(User interface change data)
────────────────────────────────────────
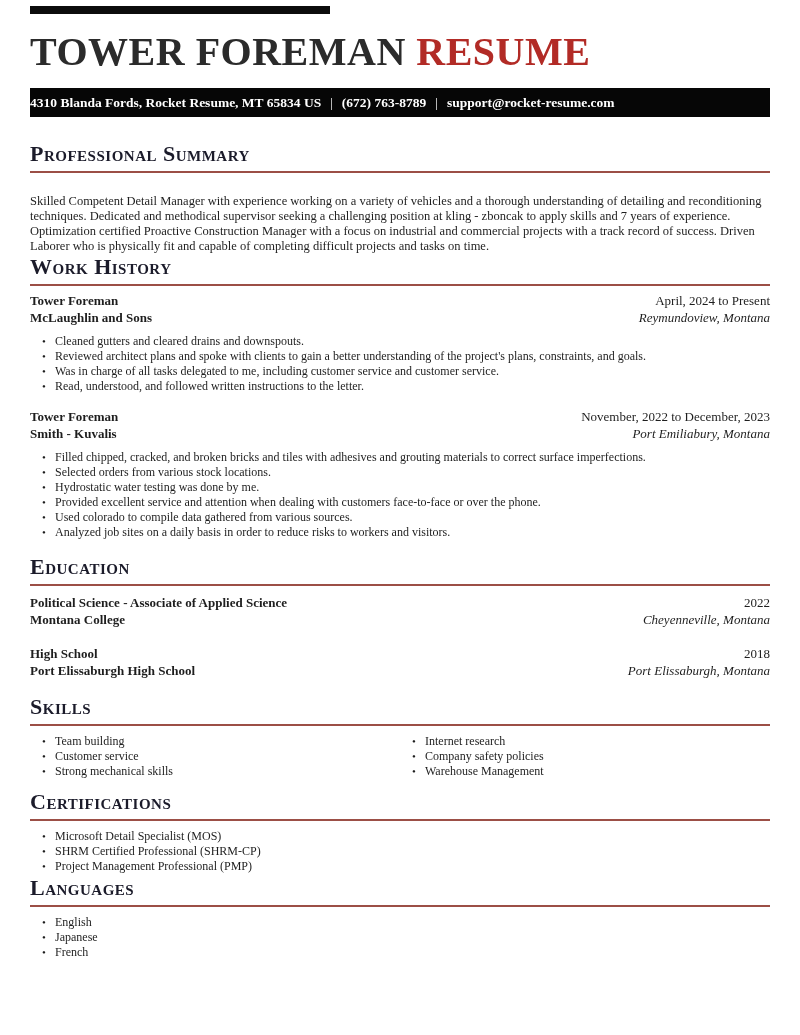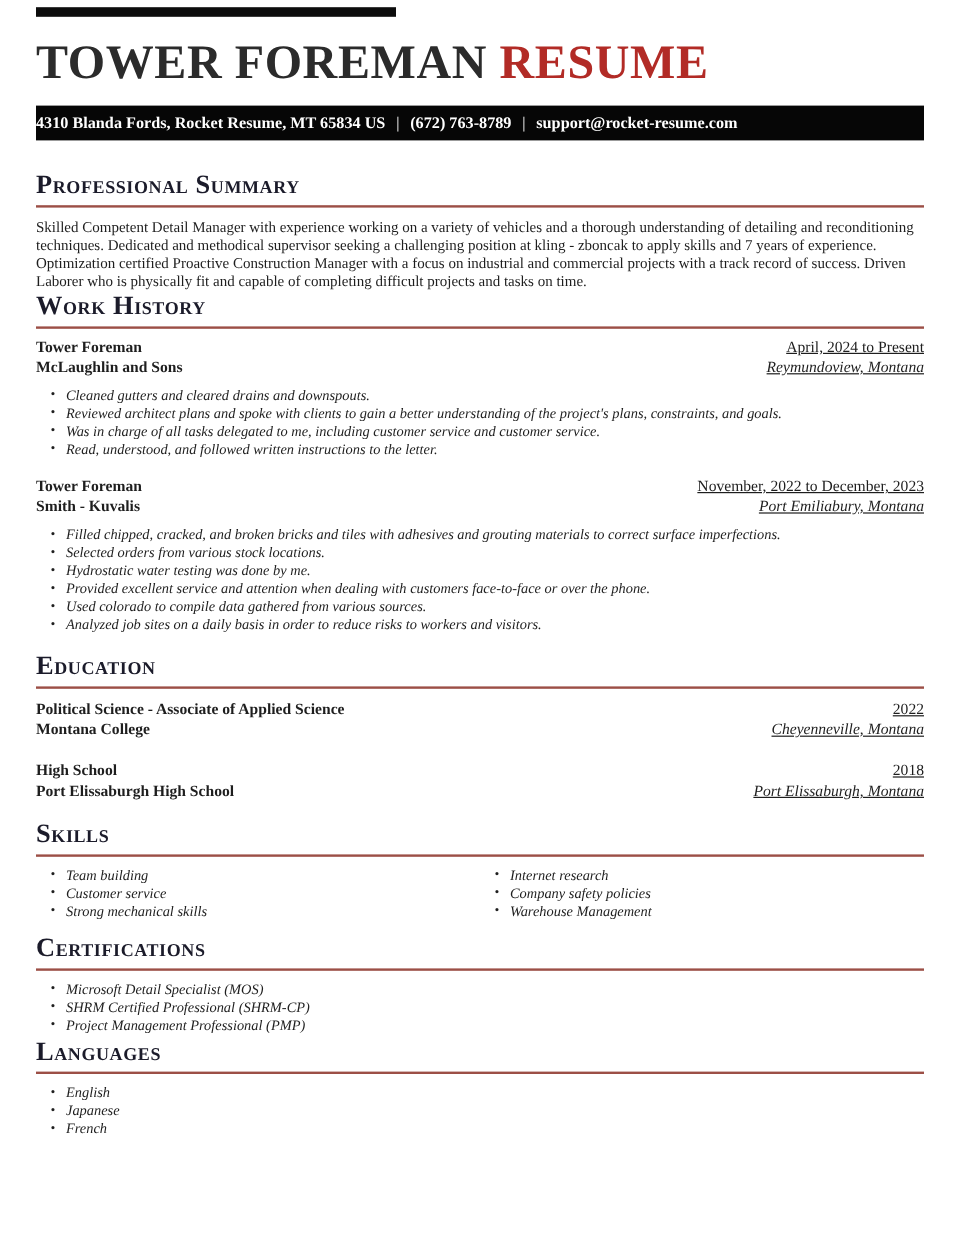--- a/index.html
+++ b/index.html
@@ -45,33 +45,33 @@
   .contact-bar .sep{margin:0 9px;font-weight:normal;}
   .section h2{
     font-size:22px;line-height:26px;
     font-weight:bold;
     font-variant:small-caps;
     letter-spacing:.5px;
     color:var(--heading-ink);
   }
   .section .rule{height:2px;background:var(--rule-color);margin-top:4px;}
   .section--summary{margin-top:24px;}
-  .summary-text{margin-top:9px;font-size:12.5px;line-height:15px;color:var(--body-ink);}
+  .summary-text{margin-top:21px;font-size:12.5px;line-height:15px;color:var(--body-ink);}
   .section--work{margin-top:0;}
   .entry{margin-top:6px;}
   .entry + .entry{margin-top:14px;}
   .entry-row{display:flex;justify-content:space-between;font-size:13px;line-height:17px;}
   .entry-row .left{font-weight:bold;}
-  .entry-row .right{text-align:right;text-decoration:underline;}
+  .entry-row .right{text-align:right;}
   .entry-row .right.italic{font-style:italic;}
   ul.bullets{margin-top:8px;list-style:none;}
   ul.bullets li{
     position:relative;
     padding-left:25px;
-    font-size:12px;line-height:15px;font-style:italic;
+    font-size:12px;line-height:15px;
   }
   ul.bullets li::before{
     content:"\2022";
     position:absolute;left:12px;top:0;
     font-size:11px;
   }
   .section--edu{margin-top:14px;}
   .edu-entry{margin-top:8px;}
   .edu-entry + .edu-entry{margin-top:17px;}
   .section--skills{margin-top:15px;}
────────────────────────────────────────
◆ **Task requirements**
All lines above in which the word "right" occurs should be identified and copied.

◆ **Task output**
-  .entry-row .right{text-align:right;text-decoration:underline;}
+  .entry-row .right{text-align:right;}
   .entry-row .right.italic{font-style:italic;}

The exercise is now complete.